By Duncan Slade
A bluegrass band strums away at the Lutheran Church, a little girl shrieks with joy as her mother buys a large cotton candy, and the laughter of neighbors spending time together fills the neighborhood streets. These are the sounds of Walkersville Day, a time when residents come together to celebrate the town they love. “It reminds me of Mayberry and I love Mayberry,” said Jim Brittain, a resident of Walkersville for 13 years.
On May 20 residents celebrated the 125th anniversary of Walkersville and the 25thanniversary of Walkersville Day with a strawberry festival, historic walking tours, town wide yard sales, and much more. ”We are trying to get people to understand the history of the town,” said Town Burgess Chad Weddle. Walkersville has grown over the years but in the words of resident Bob Helimuth, “it still has a quiet community, old community feel.” On Walkersville Day this old community feel was out in full force.
Burgess Weddle was busy selling blue polos with the town’s seal on them in front of town hall. Even while doing that, he took the time to talk with resident and involved himself in their issues. Weddle has lived in the town all his life and serves as a firefighter, attorney, and now as Burgess. He said the biggest challenges facing the town ahead are keeping up with the growth and referenced the need for improvements on Rt. 194 and a new water treatment plant.
Out in front of Providence Baptist Church were a couple members of the parish, John Colby and Betty Peterson. They set out their table of homemade brownies and bottled water and handed them to anyone walking by. John accompanied the brownie with a short note on the importance of salvation.
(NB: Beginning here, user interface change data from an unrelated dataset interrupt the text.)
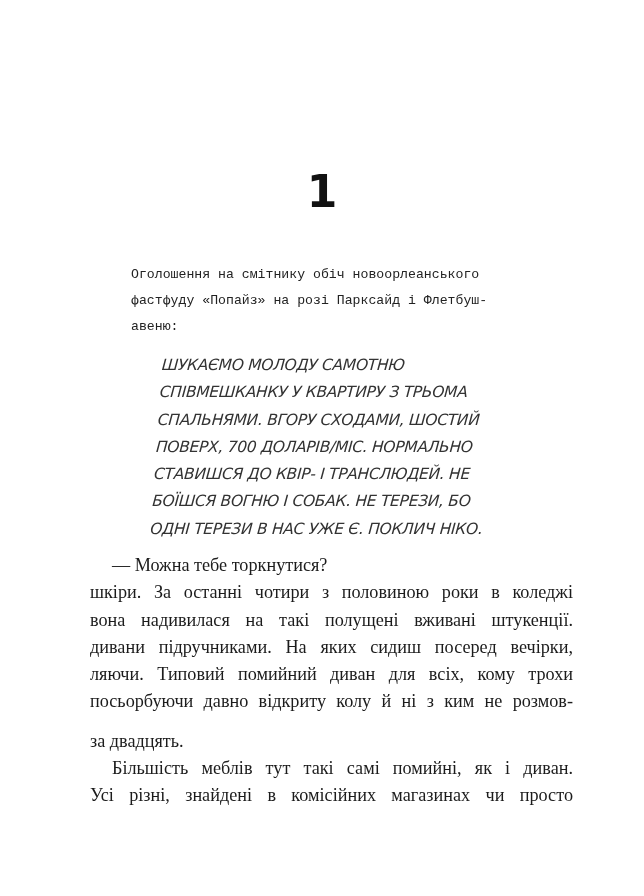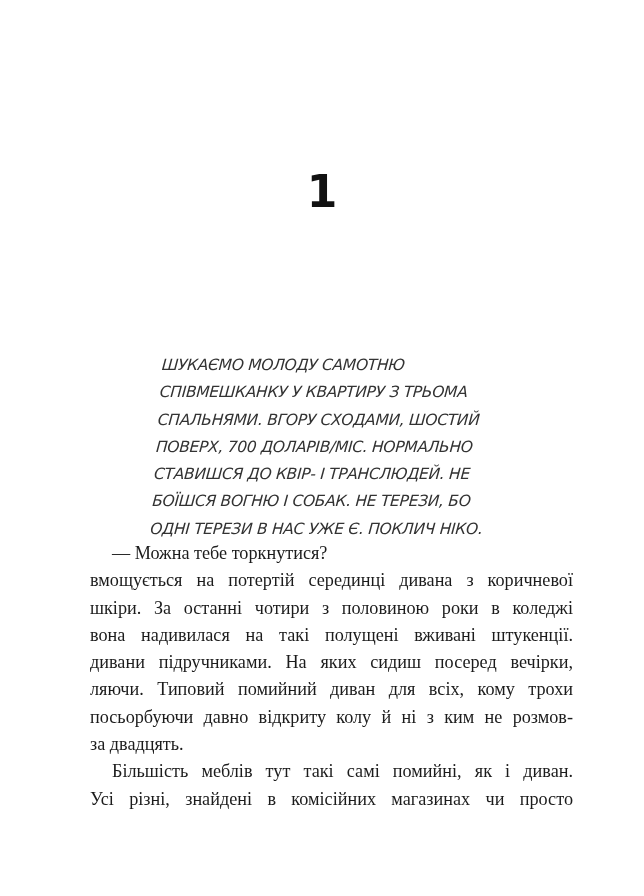--- a/index.html
+++ b/index.html
@@ -36,6 +36,11 @@
 
   <div class="chapter-number">1</div>
 
+  <div class="epigraph-intro">
+    <div>Оголошення на смітнику обіч новоорлеанського</div>
+    <div>фастфуду «Попайз» на розі Парксайд і Флетбуш-</div>
+    <div>авеню:</div>
+  </div>
 
   <div class="notice">
     <div>ШУКАЄМО МОЛОДУ САМОТНЮ</div>

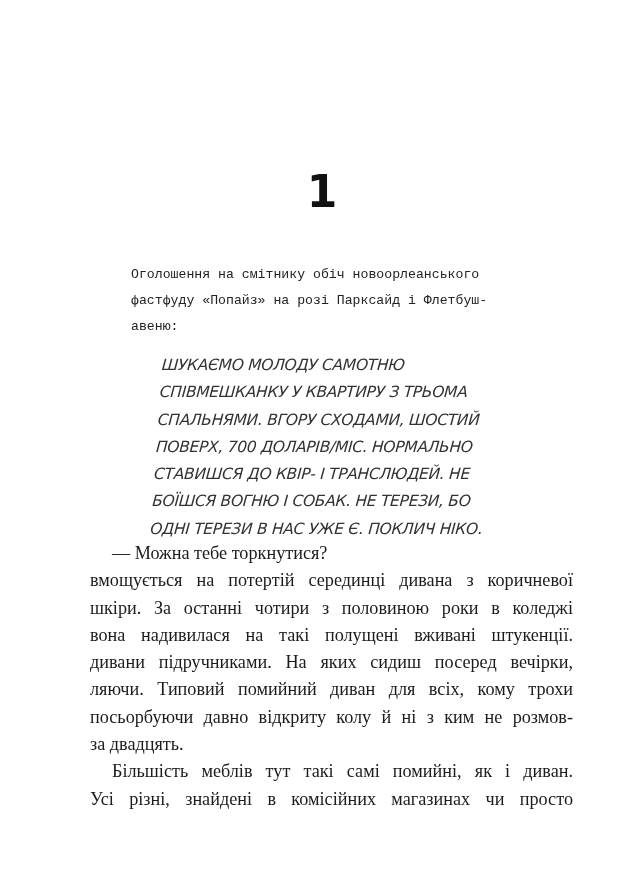--- a/index.html
+++ b/index.html
@@ -26,7 +26,7 @@
     font-family: "Liberation Serif", serif; font-size: 18.2px; line-height: 27.3px; color: #1c1c1c;
   }
   .line { white-space: nowrap; text-align: justify; text-align-last: justify; height: 27.3px; }
-  .line.last { text-align-last: left; }
+  .line.last { text-align-last: left; margin-top: 12px; }
   .line.indent { padding-left: 22px; }
 </style>
 </head>

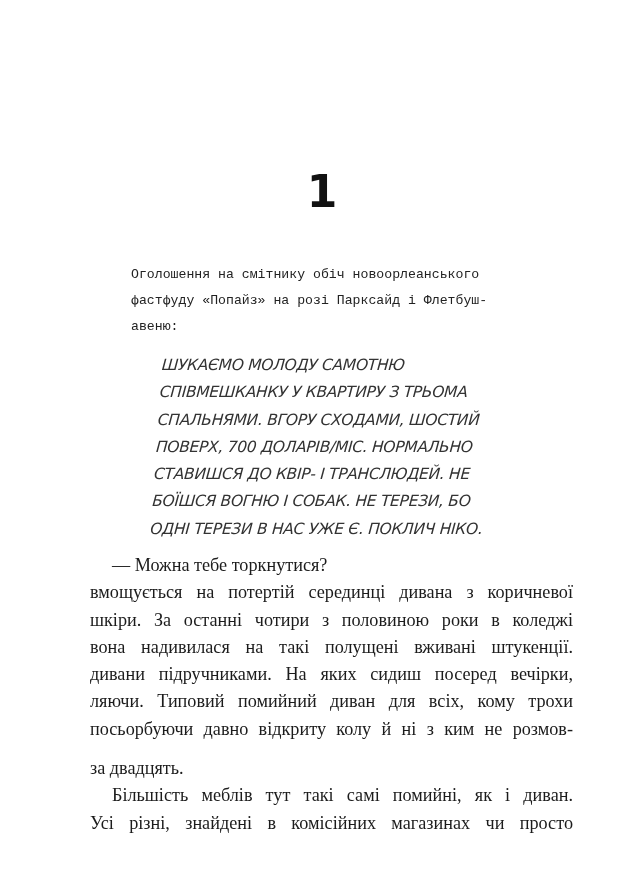--- a/index.html
+++ b/index.html
@@ -54,7 +54,6 @@
 
   <div class="body-text" id="body-text">
       <div class="line indent last">— Можна тебе торкнутися?</div>
-      <div class="line">вмощується на потертій серединці дивана з коричневої</div>
       <div class="line">шкіри. За останні чотири з половиною роки в коледжі</div>
       <div class="line">вона надивилася на такі полущені вживані штукенції.</div>
       <div class="line">дивани підручниками. На яких сидиш посеред вечірки,</div>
His cry of “Brownies or water,” could be heard up and down Main St. and even as we talked he would interrupt to petition passersby with his cry of “Brownies or water.” Betty said that when she moved here with her husband and children, “I thought I was moving to the boondocks!”
Some people have lived here all their life but others are returning residents. This is the case with Mrs Carpenter. She lived in the town from 1964-1996 and returned recently to live out her remaining years in her hometown even though since her childhood, she said, “Where the barns used to be there are houses!”
The town was founded by Isaac Walker in the early 1800s and incorporated in 1892, but the real history of the town began in 1724 when Lord Baltimore had 10,000 acres surveyed and divided into 80 parcels to be leased out. These parcels of land make the majority of modern day Ceresville, Mount Pleasant, and Walkersville. 1781 was a big year for the town when, following the Revolutionary War, all the land owned by Lord Baltimore was confiscated by the state of Maryland because of his loyalty to the British crown. About 58 acres of this land changed hands several time until the ownership arrived in the hands one Isaac Walker, the founder of Walkersville. He divided this land into 20 parcels and sold them to various owners. At the time of incorporation it is estimated to have around 1000 residents. That number has grown to 6000 over the past 125 years.
All in all, Walkersville hasn’t changed much. It still has its quiet streets except on Walkersville day when the town comes together to fill those streets with the noise of cheerful neighbors. In the words of Mrs. Carpenter, “If you live in Walkersville you have everything you need.”